Bad poetry is a delight to the soul, especially when it is so unashamedly bad that no one could contest its enormity. For example, listen to these words that no doubt brought a smile to the Rev Gilfillan of Dundee, and have been bringing smiles to countless people since:
All hail to the Rev. George Gilfillan of Dundee,
He is the greatest preacher I did ever hear or see.
He is a man of genius bright,
And in him his congregation does delight,
Because they find him to be honest and plain,
Affable in temper, and seldom known to complain.
He preaches in a plain straightforward way,
The people flock to hear him night and day,
And hundreds from the doors are often turn'd away,
Because he is the greatest preacher of the present day…— William McGonagall, "An Address to the Rev. George Gilfillan"
But unsung poets who persist in singing are not the only ones to give to literature some of its choicest gems. Some of the more lauded poets have embarassments all their own.
Coleridge, for example, wrote a poem he made the mistake of titling "To a Young Ass":
Poor little foal of an oppressèd race!
I love the languid patience of thy face:
And oft with gentle hand I give thee bread,
And clap thy ragged coat, and pat thy head…
Innocent foal! thou poor despised forlorn!
I hail thee Brother — spite of the fool's scorn!
And fain would take thee with me, in the Dell
Of Peace and mild Equality to dwell,
Where Toil shall call the charmer Health his bride,
And Laughter tickle Plenty's ribless side! …
The misplaced sentimentality of Coleridge amuses, nay, even evokes wry smiles from the best of us. But we are inclined to be tolerant. After all, who is not maudlin at times?

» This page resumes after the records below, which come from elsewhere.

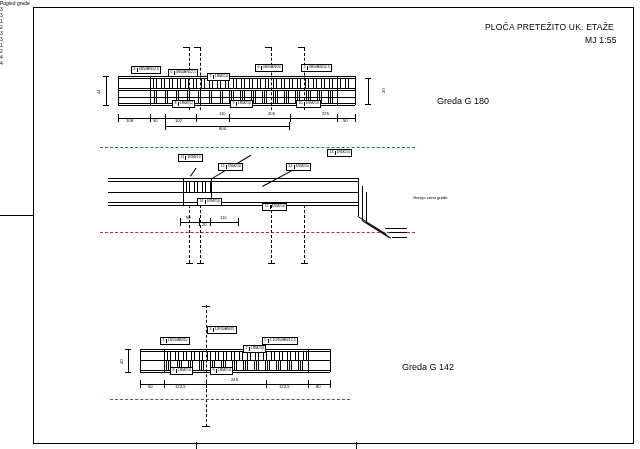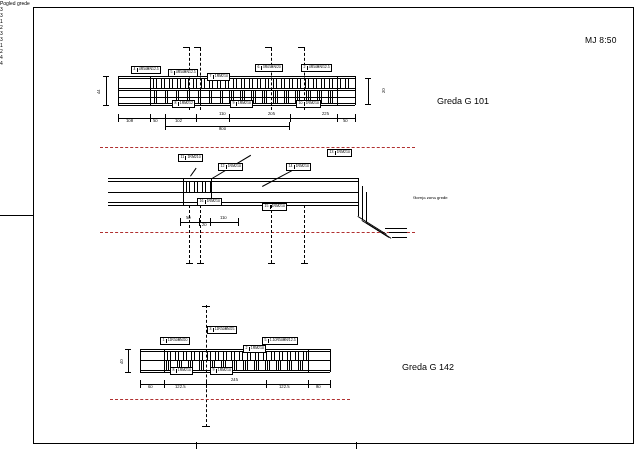--- a/index.html
+++ b/index.html
@@ -44,6 +44,7 @@
   <div class="lnv" style="left:196px;top:442px;height:7px;"></div>
   <div class="lnv" style="left:356px;top:442px;height:7px;"></div>
 
+  <div class="title" style="left:485px;top:22px;">PLOČA PRETEŽITO UK. ETAŽE</div>
   <div class="title" style="left:585px;top:35px;">MJ 8:50</div>
 
   <div class="big" style="left:437px;top:96px;">Greda  G 101</div>

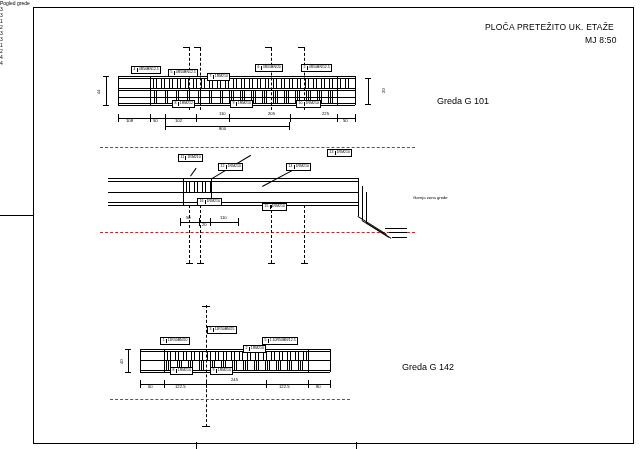--- a/index.html
+++ b/index.html
@@ -45,7 +45,7 @@
   <div class="lnv" style="left:356px;top:442px;height:7px;"></div>
 
   <div class="title" style="left:485px;top:22px;">PLOČA PRETEŽITO UK. ETAŽE</div>
-  <div class="title" style="left:585px;top:35px;">MJ 8:50</div>
+  <div class="title" style="left:585px;top:35px;">MJ 1:55</div>
 
   <div class="big" style="left:437px;top:96px;">Greda  G 101</div>
   <div class="big" style="left:402px;top:362px;">Greda  G 142</div>

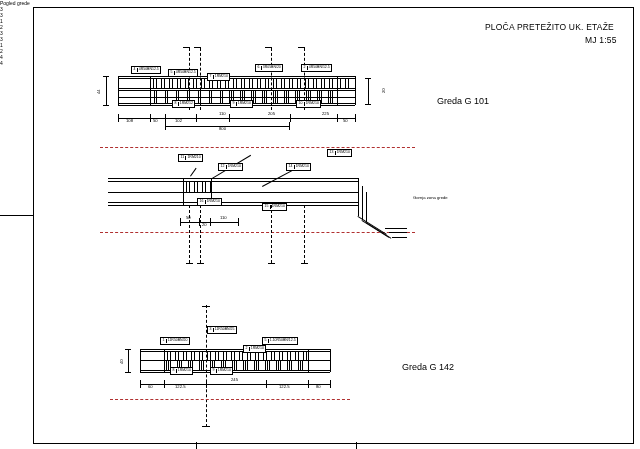--- a/index.html
+++ b/index.html
@@ -47,7 +47,7 @@
   <div class="title" style="left:485px;top:22px;">PLOČA PRETEŽITO UK. ETAŽE</div>
   <div class="title" style="left:585px;top:35px;">MJ 1:55</div>
 
-  <div class="big" style="left:437px;top:96px;">Greda  G 101</div>
+  <div class="big" style="left:437px;top:96px;">Greda  G 180</div>
   <div class="big" style="left:402px;top:362px;">Greda  G 142</div>
   <div class="t5" style="left:103px;top:36px;">Pogled grede</div>
   <div class="t" style="left:413px;top:196px;">Gornja zona grede</div>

But Wordsworth's mundanity is a much worse crime, deserving no quarter:
And to the left, three yards beyond,
You see a little muddy pond
Of water, never dry,
I've measured it from side to side:
'Tis three feet long, and two feet wide…— Wordsworth, "The Thorn"
Wordsworth later revised the poem, but too late to prevent him from causing a good deal of laughter.
Let me close with a few words from poor Tony Weller, who seems to have heard a bit too much bad poetry in his life:
Poetry’s unnat’ral; no man ever talked poetry ‘cept a beadle on boxin’ day, or Warren’s blackin’ or Rowland’s oil, or some o’ them low fellows; never you let yourself down to talk poetry, my boy.
— Charles Dickens, The Pickwick Papers.